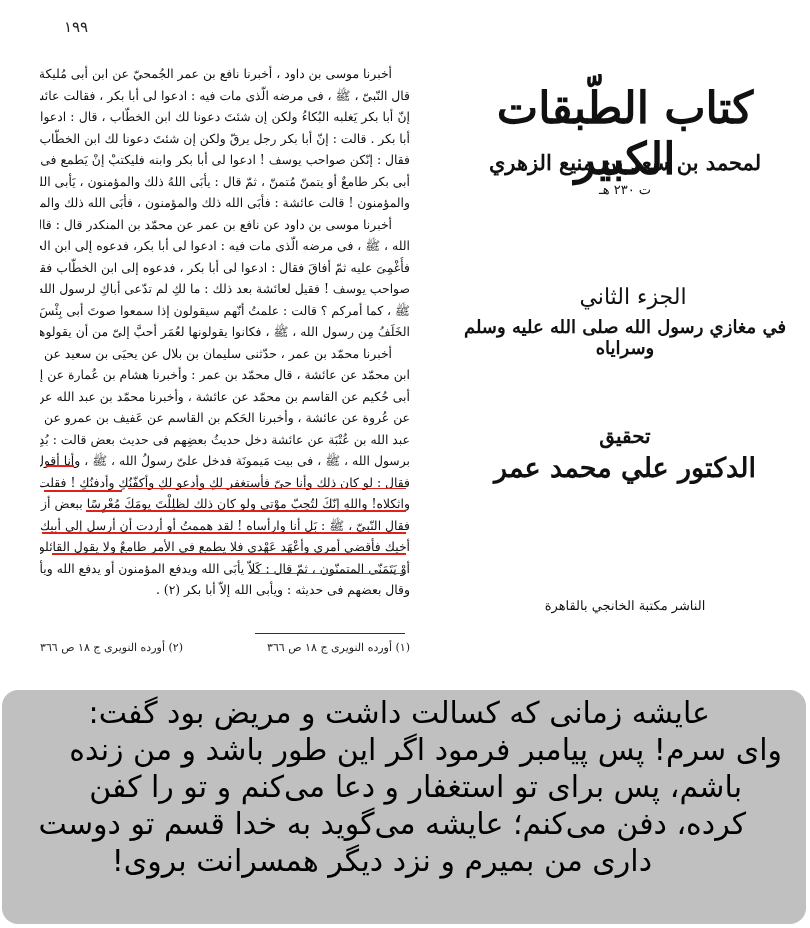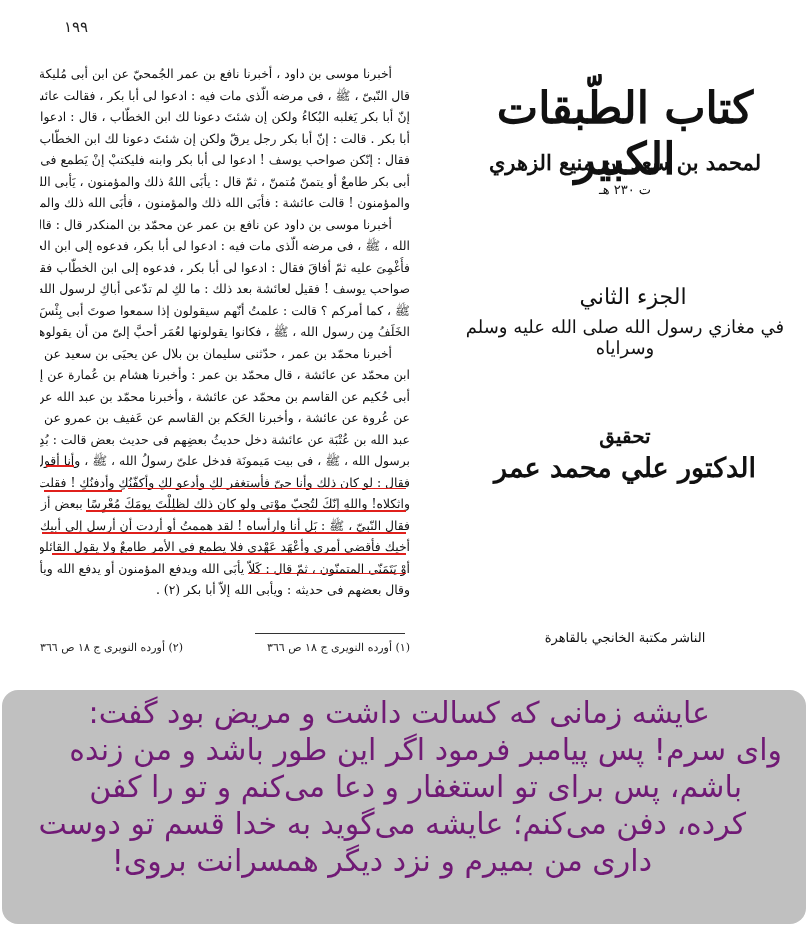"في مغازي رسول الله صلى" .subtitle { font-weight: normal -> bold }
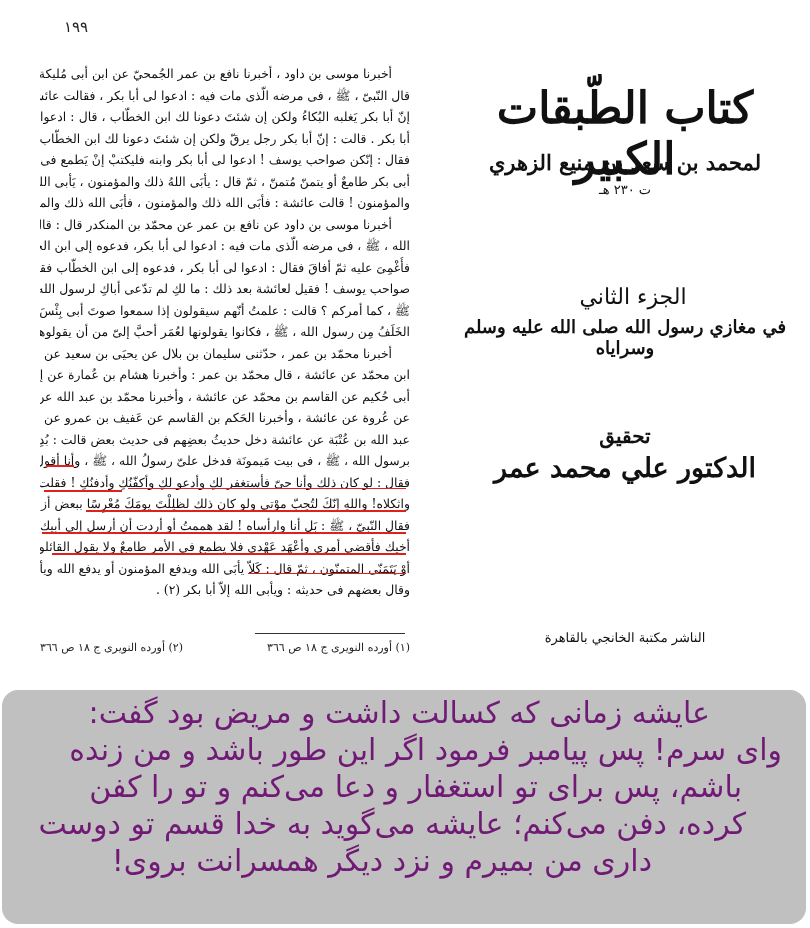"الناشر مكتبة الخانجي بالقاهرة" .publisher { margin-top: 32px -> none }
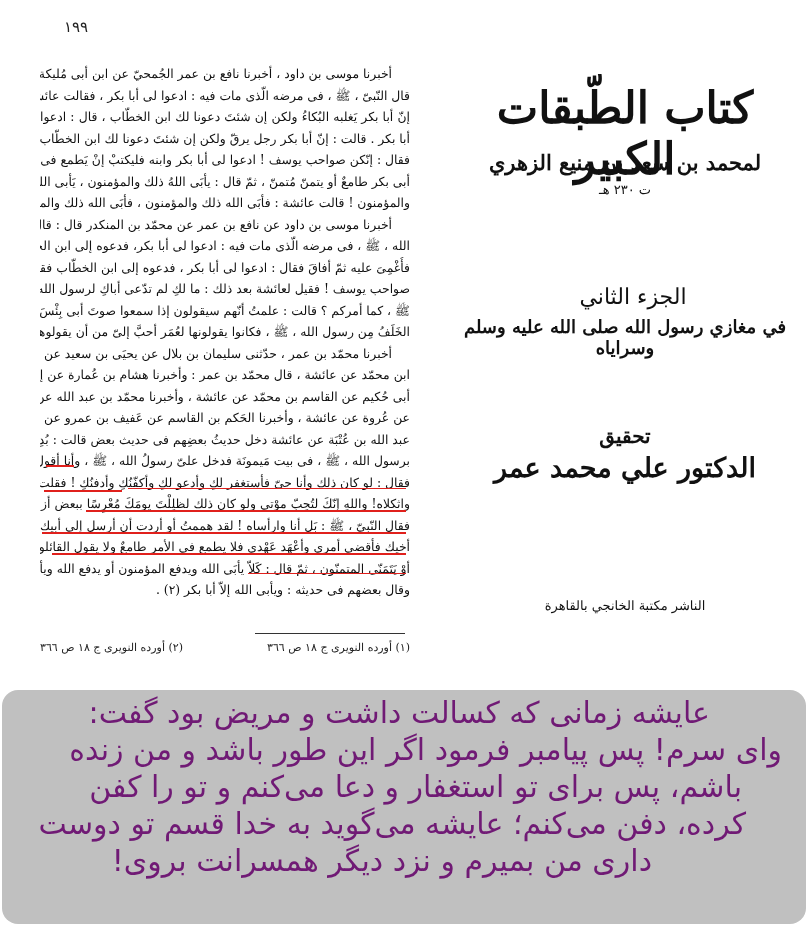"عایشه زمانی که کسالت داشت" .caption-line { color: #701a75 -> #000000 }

* * *

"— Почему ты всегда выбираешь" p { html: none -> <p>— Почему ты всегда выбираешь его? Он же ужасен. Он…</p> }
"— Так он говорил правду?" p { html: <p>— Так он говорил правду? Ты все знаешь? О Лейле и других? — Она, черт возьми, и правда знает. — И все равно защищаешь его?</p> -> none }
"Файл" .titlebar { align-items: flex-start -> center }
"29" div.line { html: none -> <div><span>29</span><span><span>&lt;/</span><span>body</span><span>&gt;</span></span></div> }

...

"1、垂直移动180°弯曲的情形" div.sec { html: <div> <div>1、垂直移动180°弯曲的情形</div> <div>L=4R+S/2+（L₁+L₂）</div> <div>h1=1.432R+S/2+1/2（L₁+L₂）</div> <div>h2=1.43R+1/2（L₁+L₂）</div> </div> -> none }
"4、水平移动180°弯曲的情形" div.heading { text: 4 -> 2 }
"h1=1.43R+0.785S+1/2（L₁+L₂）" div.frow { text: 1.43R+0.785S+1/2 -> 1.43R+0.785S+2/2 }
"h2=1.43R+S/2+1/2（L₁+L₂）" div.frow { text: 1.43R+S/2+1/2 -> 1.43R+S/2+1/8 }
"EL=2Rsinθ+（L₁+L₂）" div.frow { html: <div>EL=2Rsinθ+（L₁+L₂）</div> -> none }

* What to work on
Every line from the one with "مغازي رسول الله" through the one with "زمانی که کسالت" is to be reproduced exactly as written above, and the pictures are to be dropped.

* Answer to the exercise
"في مغازي رسول الله صلى" .subtitle { font-weight: normal -> bold }
"الناشر مكتبة الخانجي بالقاهرة" .publisher { margin-top: 32px -> none }
"عایشه زمانی که کسالت داشت" .caption-line { color: #701a75 -> #000000 }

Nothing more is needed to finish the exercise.